Unter Zugrundelegung der oben genannten Grundsätze sind jedenfalls diese bis zu Min. 1:14 getätigten Aussagen der Zeugin verwertbar. Diese erfolgten außerhalb einer förmlichen Vernehmung oder informatorischen Befragung spontan und aus freien Stücken und unterliegen daher nicht dem Verwertungsverbot des § 252 StPO. Die Zeugin schilderte zunächst von sich aus und ungefragt den wesentlichen Sachverhalt, ohne dass zu diesem Zeitpunkt ein Anfangsverdacht gegen ihren Ehemann bestanden hätte. Ein Anfangsverdacht und somit eine Pflicht zur Belehrung der Zeugin nach § 52 Abs. 1 Nr. 2, Abs. 3 S. 1 StPO bestand frühestens nach diesen Angaben. Trotz überschreiten der „Belehrungsschwelle“ wurde die Zeugin im weiteren Verlauf des Gesprächs unbelehrt gezielt bezüglich der Trunkenheitsfahrt befragt, weshalb die nachfolgenden Angaben nicht mehr verwertbar sind (so auch Sander/Cirener in Löwe-Rosenberg, StPO, 26. Auflage (2009), § 252 Rn. 39).

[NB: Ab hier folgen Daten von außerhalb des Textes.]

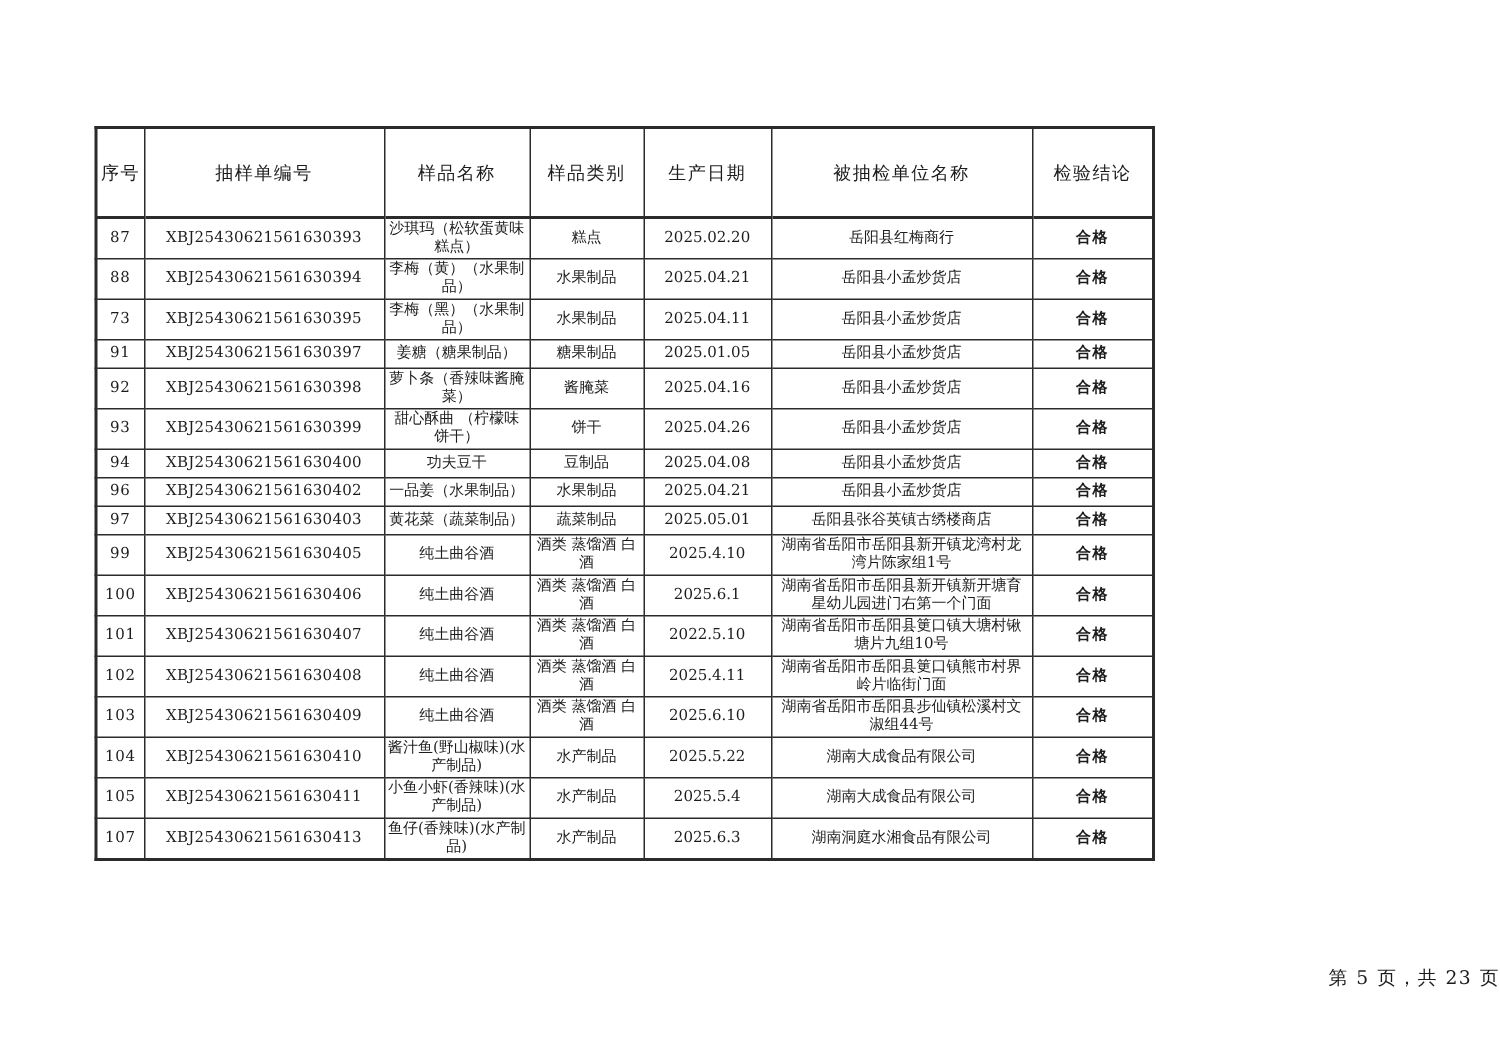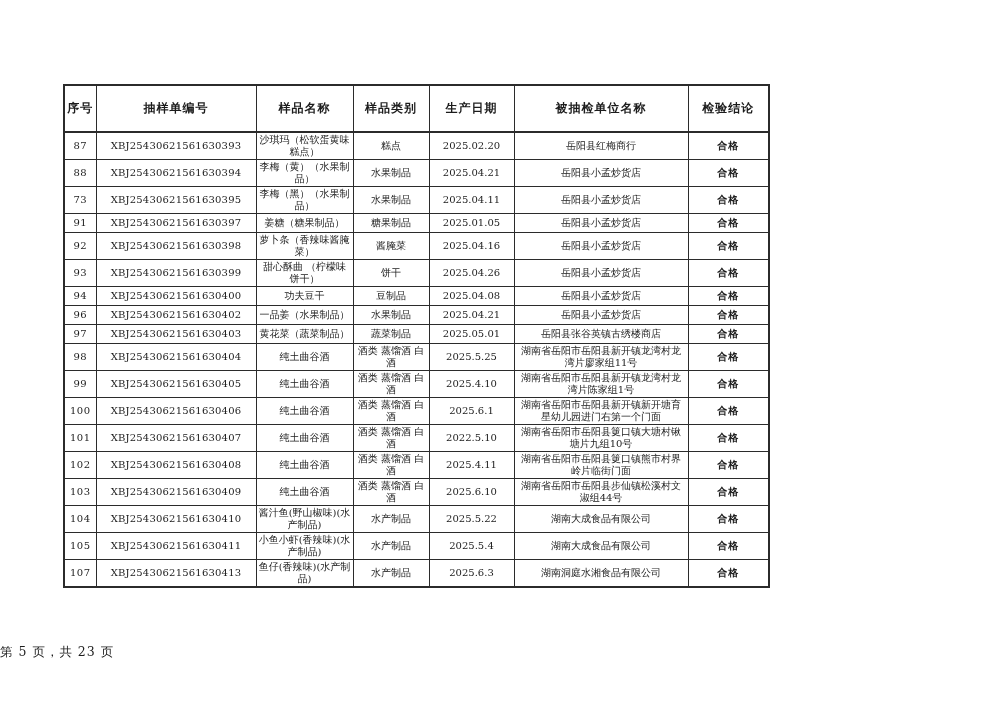"序号" table.results thead th { font-weight: bold -> normal; height: 47px -> 60px }
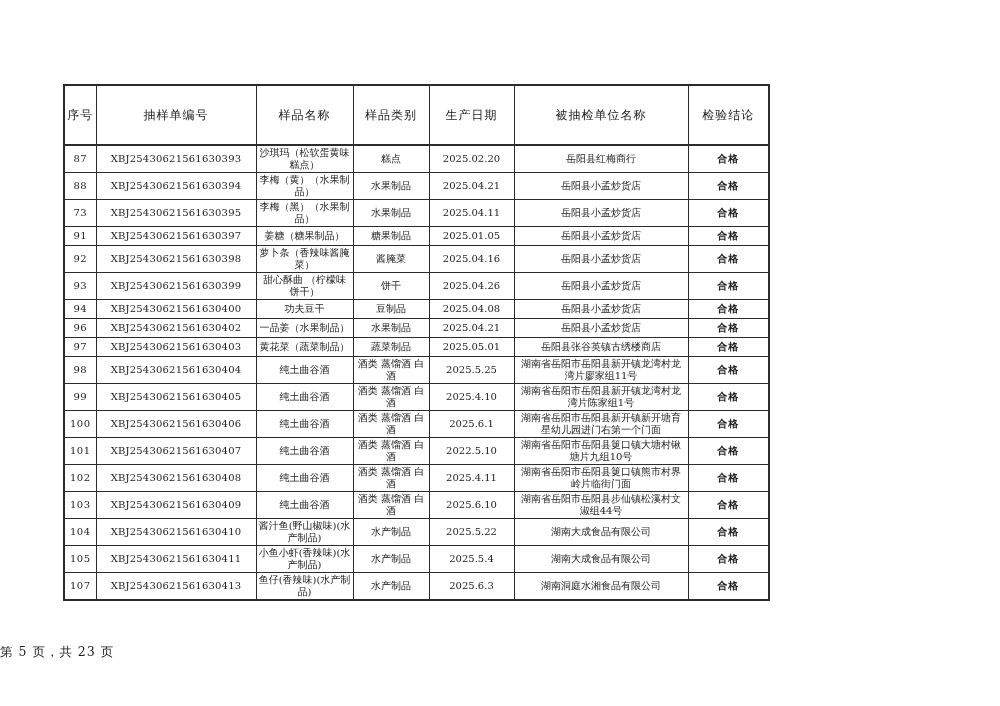"98" tr { html: <tr> <td>98</td> <td>XBJ25430621561630404</td> <td>纯土曲谷酒</td> <td>酒类 蒸馏酒 白酒</td> <td>2025.5.25</td> <td>湖南省岳阳市岳阳县新开镇龙湾村龙湾片廖家组11号</td> <td>合格</td> </tr> -> none }
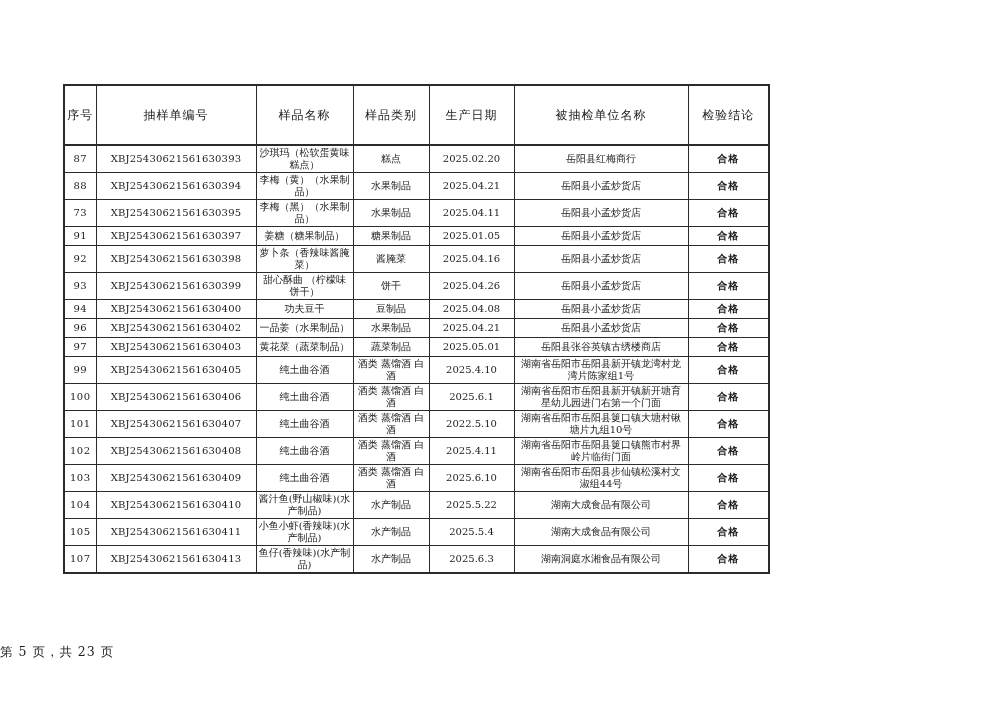"第 5 页，共 23 页" .footer { text-align: left -> right }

c) Nach alledem ist derzeit davon auszugehen, dass dem Angeklagten die angeklagte Trunkenheitsfahrt nachgewiesen werden kann. Die angeklagte Fahrt im alkoholisierten Zustand ergibt sich schon aufgrund der Angaben der Zeugin bis zu Min. 1:14 des Notrufs. Auch konnte aufgrund der insoweit verwertbaren Angaben der Zeugin – entgegen der Behauptung des Angeklagten vor Ort – der Autoschlüssel in dessen rechten Hosentasche aufgefunden werden. Darüber hinaus besteht eine Fernwirkung bezüglich der Beweismittel, deren Erlangung auf eine unverwertbare Aussage zurückzuführen ist, in der Regel nicht. Unabhängig davon wäre es für die Polizei bereits aufgrund der bis zu Min. 1:14 gemachten Angaben ohne Weiteres möglich gewesen, die Person des Angeklagten sowie dessen Aufenthalt zügig zu ermitteln. So werden etwa bei Eingabe der Wörter „[Nachname]“ „Café“ und „[Stadt]“ in die Internet-Suchmaschine Google auf Anhieb mehrere Ergebnisse angezeigt, die auf den Angeklagten sowie das „Café …“ in [Adresse] in [Stadt] hinweisen.

Die nach Feststellung des Angeklagten bei diesem um 21.55 Uhr sowie um 22.25 Uhr entnommenen Blutproben ergaben im Mittelwert Blutalkoholkonzentrationen von 1,32 und 1,25 Promille.

2. Die Kostenentscheidung folgt aus § 473 StPO.